## Assignment
Wherever the word "number" appears in the entries, copy the whole line.

⟨

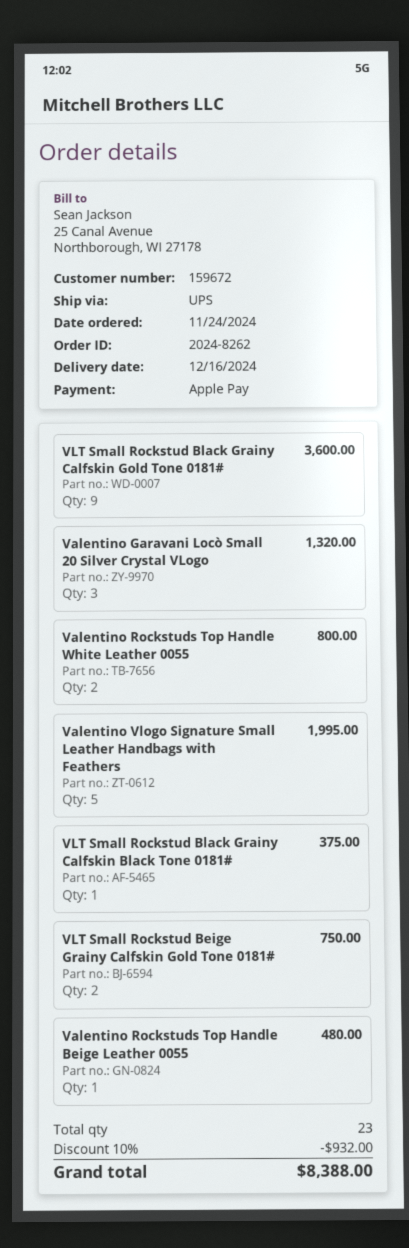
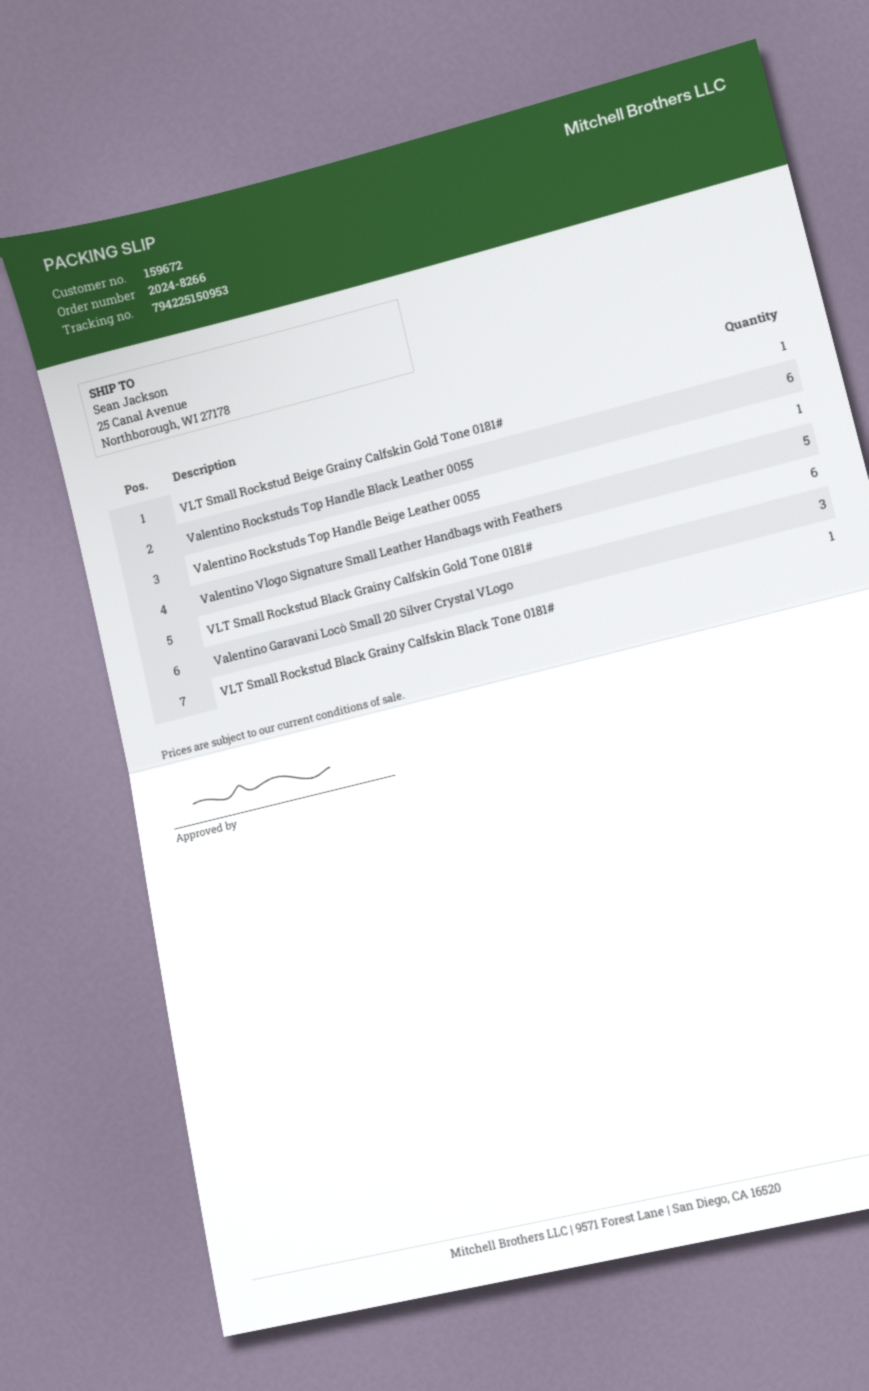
order number: 2024-8262 -> 2024-8266
VLT Small Rockstud Black Grainy Calfskin Gold Tone 0181#: 9 -> 6
Valentino Rockstuds Top Handle White Leather 0055: 2 -> none
VLT Small Rockstud Beige Grainy Calfskin Gold Tone 0181#: 2 -> 1
Valentino Rockstuds Top Handle Black Leather 0055: none -> 6

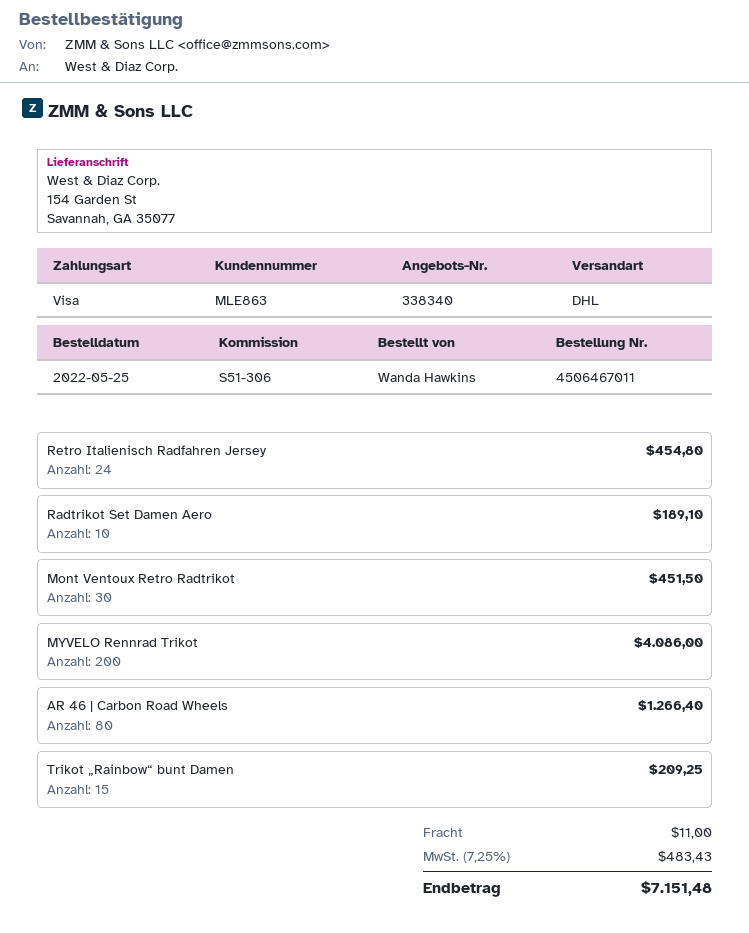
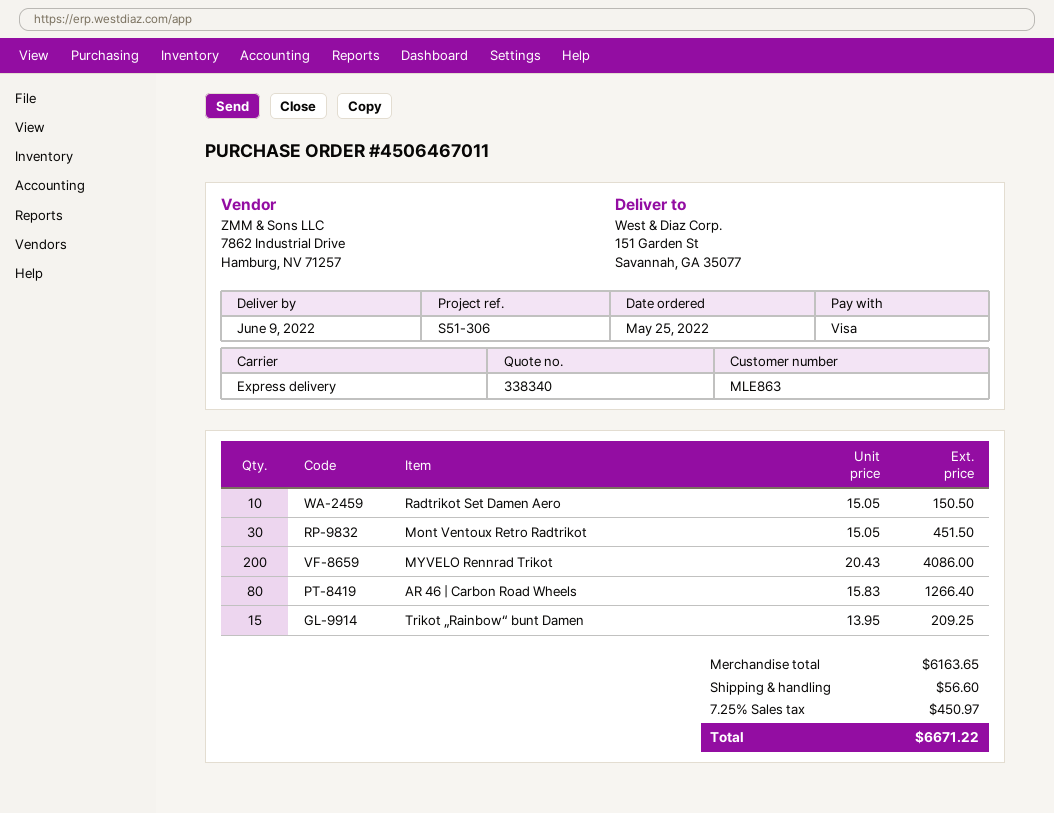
shipping method: DHL -> express
ship to: 154 Garden St, Savannah, GA 35077 -> 151 Garden St, Savannah, GA 35077
Retro Italienisch Radfahren Jersey: 24 for 454.80 -> none
Radtrikot Set Damen Aero: 10 for 189.10 -> 10 for 150.50
shipping: 11.00 -> 56.60
tax: 7.25% = 483.43 -> 7.25% = 450.97
total: 7151.48 -> 6671.22

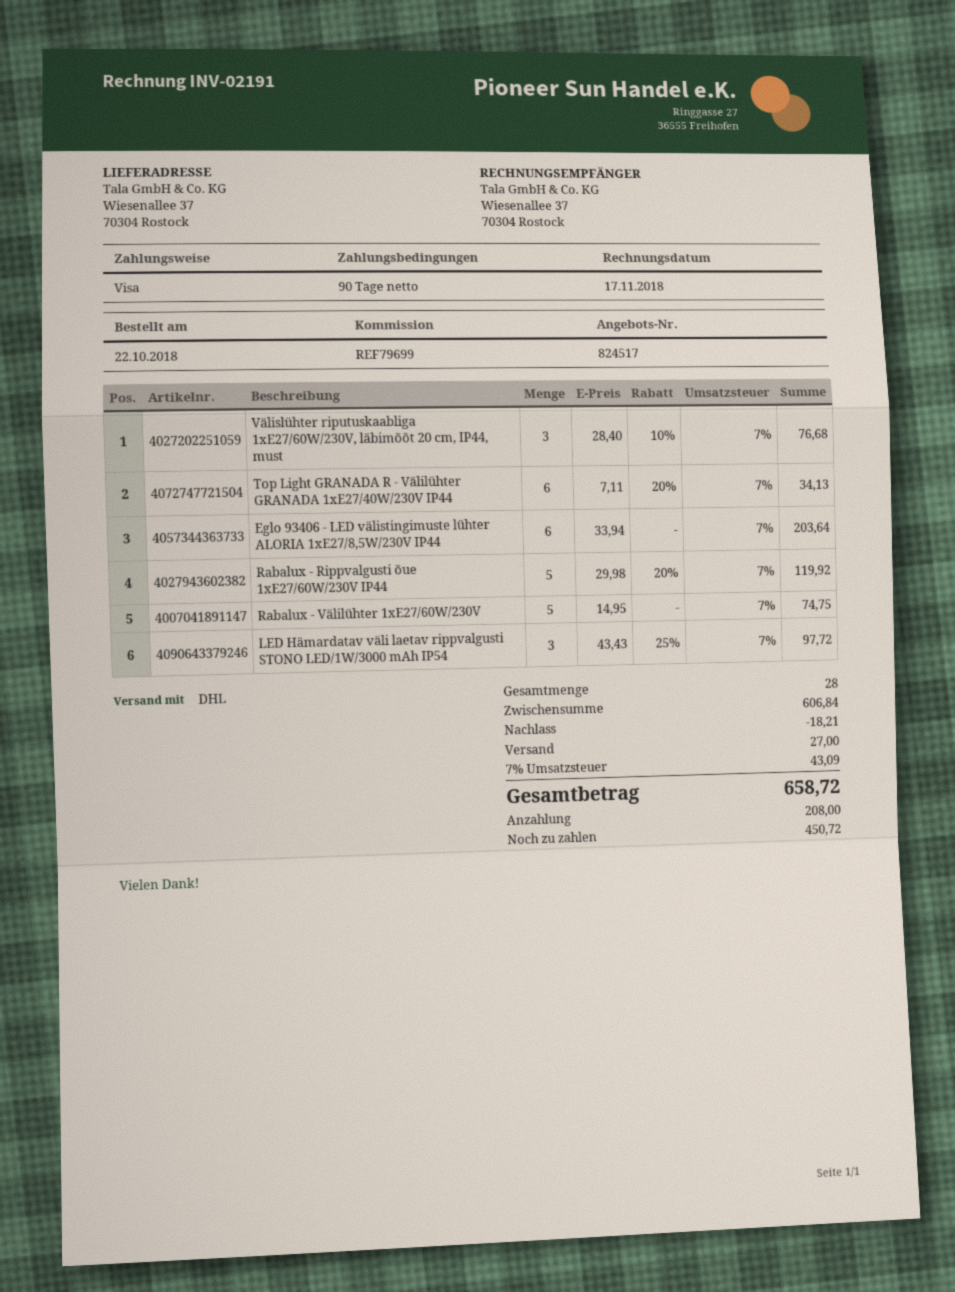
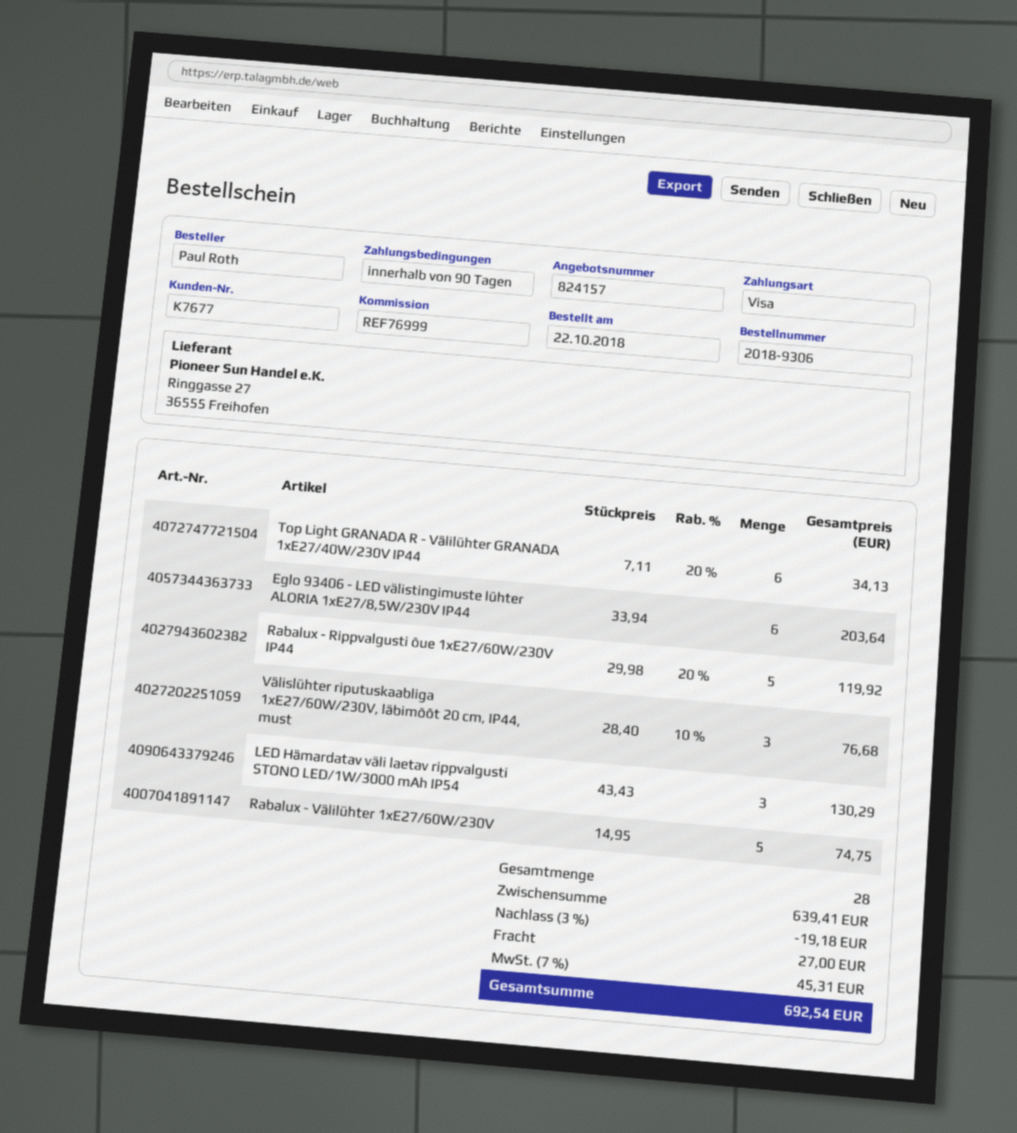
quote number: 824517 -> 824157
reference: REF79699 -> REF76999
LED Hämardatav väli laetav rippvalgusti STONO LED/1W/3000 mAh IP54: 3 x 43.43 - 25% = 97.72 -> 3 x 43.43 = 130.29
subtotal: 606.84 -> 639.41
discount: 18.21 -> 19.18
tax: 7% = 43.09 -> 7% = 45.31
total: 658.72 -> 692.54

⟩

## Answer section
order number: 2024-8262 -> 2024-8266
quote number: 824517 -> 824157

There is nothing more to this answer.